2 1.1: My Awakening (1/2)
~what if everything you're going through . . . is preparing you for what you asked for?~
---------------------------------------------------------------------------------------------------------------
There are two levels of fucked-up-ness. There's Hitler's level- the guy who killed millions of innocent people (children included) in the Holocaust. And then there's this. Whatever you call it.
Me standing in the tub, and watching my limp body get drained from all its blood. Like a literal out-of-body experience. And all I can think of is- holy shit, how did I do that? And if- oh my life, am I a ghost now? And- am I going to haunt this place forever? And- aren't I supposed to rise to the sky where I was meant to be doomed forever?
The candle in my mouth is still lit, and the flame is swaying like it has no idea what the hell happened. Hell, I, myself have no idea.
I stand frozen, not feeling the red water that was supposedly touching my skin. And realizing that. Realizing that I am not feeling anything at all. Not the pain in my -holy shit- healed wrists. Not the icy water. Not the dress that's sticking to my skin. It all freaks me out.
And I know, biologically, that that should mean that I should feel my heart going mad hard in my chest and that I should start hyperventilating. Because how afraid I feel, only means adrenaline and a panic attack are on the way. And even though 'panic attacks' is one of the reasons why I 'killed' myself, I can't help freaking out over not getting one. Now.
I find myself lifting my hand toward my chest. And I swear I can see my hand on my chest, but I feel nothing. It's like my brain hasn't lost the sense of anything (not the sense of smell because the bathroom reeks of my blood's rusty stench, and not the sight because I can see everything, duh), but the senses of touch, and taste.
How do I know I lost my sense of taste? Good question.
Before I 'killed' myself, I made sure I ate my favourite dish of meatballs. I was sure the aftertaste lingered till the moment I slit my wrist. And now, there's nothing. I can't even feel my tongue in my mouth.
Panicked by what the hell is happening, I get out of the tub, and onto the candle-laden tiles. I stand in front of the mirror, and of course, I don't see myself. And I feel afraid. Really afraid. What the hell is to become of me now? What the hell is happening?, and most importantly, why the hell am I still stuck here?
Maybe I am dreaming?- I think to myself. Maybe I need to wake the hell up. I pinch myself but feel nothing. I don't feel the flesh between my fingers, even though I know I'm applying the pressure. It is fifty shades of horror and death-anxiety.
I stagger to the sink and reach for the tab. I'm almost shocked when it turns on my command. The water flows between my fingers like it did in every pathetic morning I had in this house. But needless to say, despite the water rebounding and splashing off my skin, I feel nothing.
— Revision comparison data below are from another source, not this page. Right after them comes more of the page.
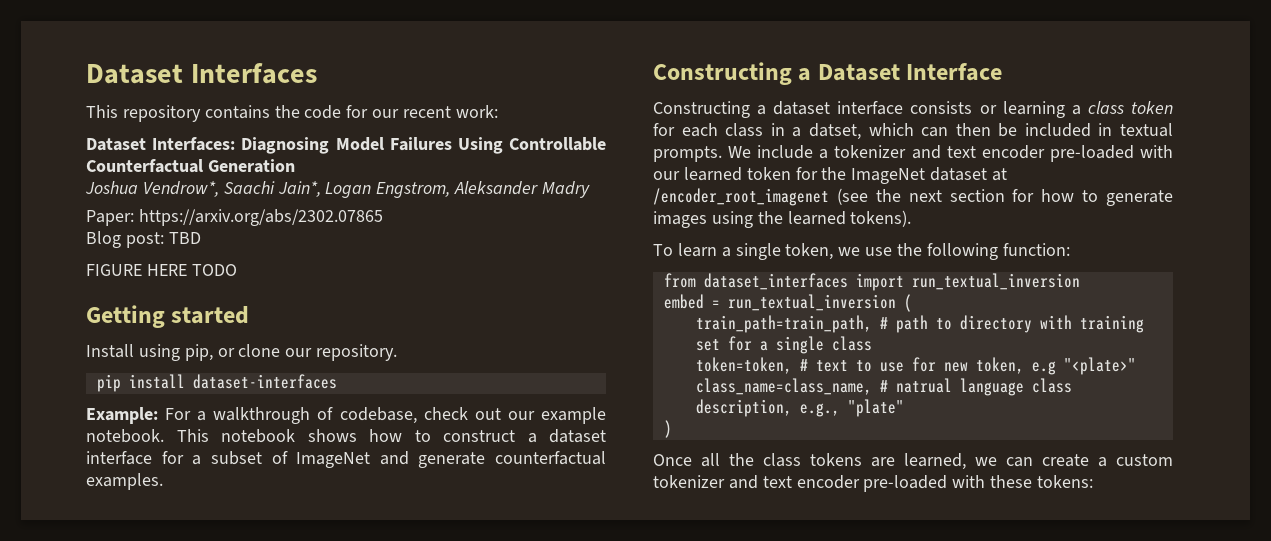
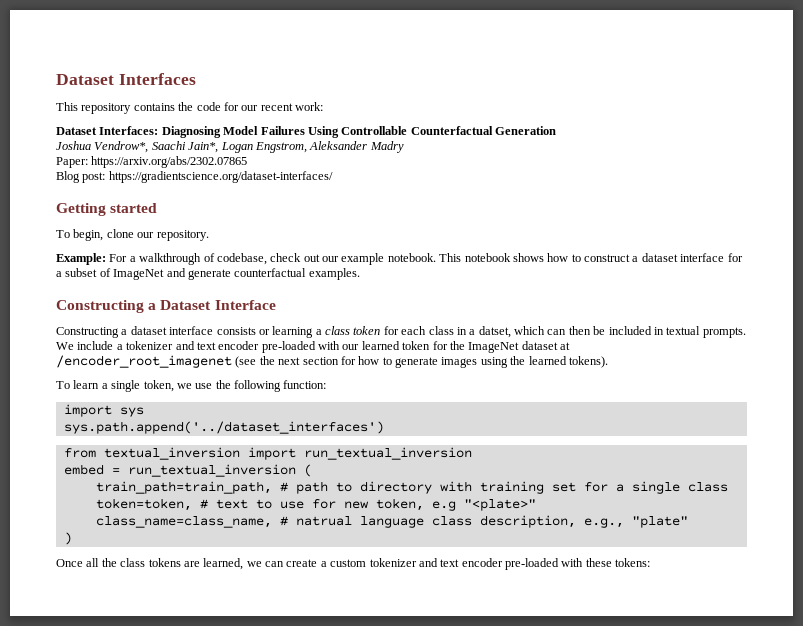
- Blog post: TBD
- FIGURE HERE TODO
+ Blog post: https://gradientscience.org/dataset-interfaces/
  Getting started
- Install using pip, or clone our repository.
+ To begin, clone our repository.
- pip install dataset-interfaces
+ import sys
+ sys.path.append('../dataset_interfaces')
- from dataset_interfaces import run_textual_inversion
+ from textual_inversion import run_textual_inversion

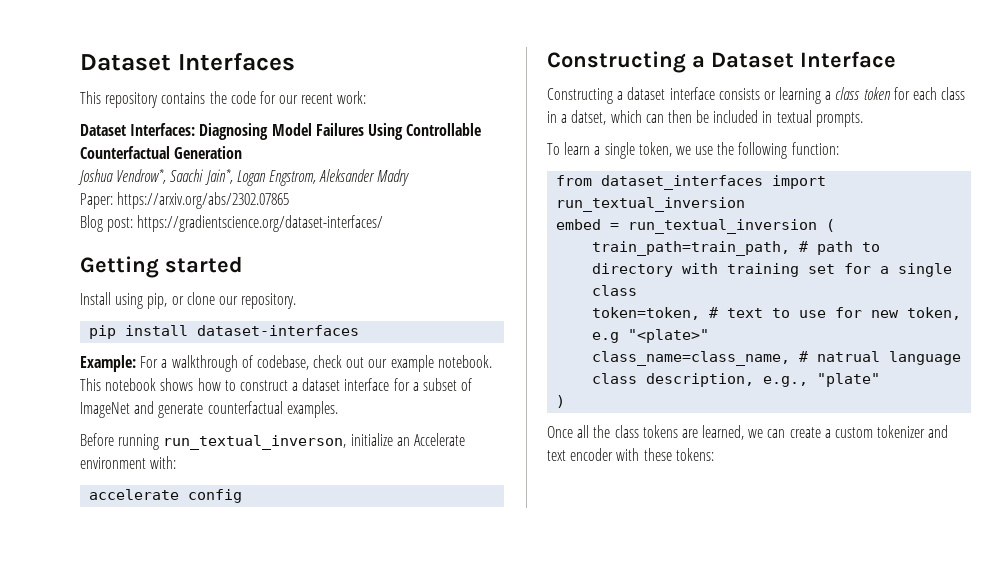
- To begin, clone our repository.
+ Install using pip, or clone our repository.
+ pip install dataset-interfaces
+ Before running run_textual_inverson, initialize an Accelerate environment with:
+ accelerate config
- We include a tokenizer and text encoder pre-loaded with our learned token for the ImageNet dataset at /encoder_root_imagenet (see the next section for how to generate images using the learned tokens).
- import sys
- sys.path.append('../dataset_interfaces')
- from textual_inversion import run_textual_inversion
+ from dataset_interfaces import run_textual_inversion
- Once all the class tokens are learned, we can create a custom tokenizer and text encoder pre-loaded with these tokens:
+ Once all the class tokens are learned, we can create a custom tokenizer and text encoder with these tokens:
Nothing. Neither its temperature, nor its strength.
”What the hell?” I hear from the hallway, and I know if I have a heart it would've stopped. It is my dad's voice.
They apparently returned from their little trip to West Virginia to sell the house we used to spend summers in as a family. Yes, they are cutting all the bonds already.
I am standing, facing the door in anticipation, not believing what the hell is happening to me, but somehow hearing my laboured breaths calm me down a bit. I glance back at my dead, pale body and feel woozy.
”Maybe it's Rose,” Mom tells him back. ”She loves candles. Gosh, I always tell her off about playing-” Her frail figure comes to an abrupt stop when she stands right in front of the bathroom's open door. She's as always dressed like royalty. A beige, Chanel pencil skirt, a white blazer, white, leather gloves, and a jade, Loius Vuitton handbag.
My mom's thin, pale face falls, and her handbag-unoccupied hand flies to slap her chest. Dad comes to a halt right behind her, and his mouth hangs open at the sight of the sea of candles in front of him. And, of course, his daughter's floating, dead body.
”Oh, no-” Mom starts softly, dropping her bag, and I shake my head at her.
”Wait-” I try to say but I am long dead. I am unheard to them.
”Oh my God!” Mom screams as the realization of what she's seeing hits her hard. And then- ”ROSE! No, no, no-”
I am a dead rose now.
Dad immediately kneels down, and with shaky hands, blows the candles, and pushes them away. And I'm sure I'm supposed to catch fire when the candles touch me, but I stand unmoving, unaffected, watching with a heavy 'heart' what's happening.
Dad, in his black tracksuit, has made a way to Mom, so she can hurtle forward, and collapse on her knees in front of dead me. She's shaking her head, reaching into the bloodied waters to haul me out, thus staining her skirt and blazer. My dead body's head lols to the side, facing Mom who is crying with so much intensity, and sorrow.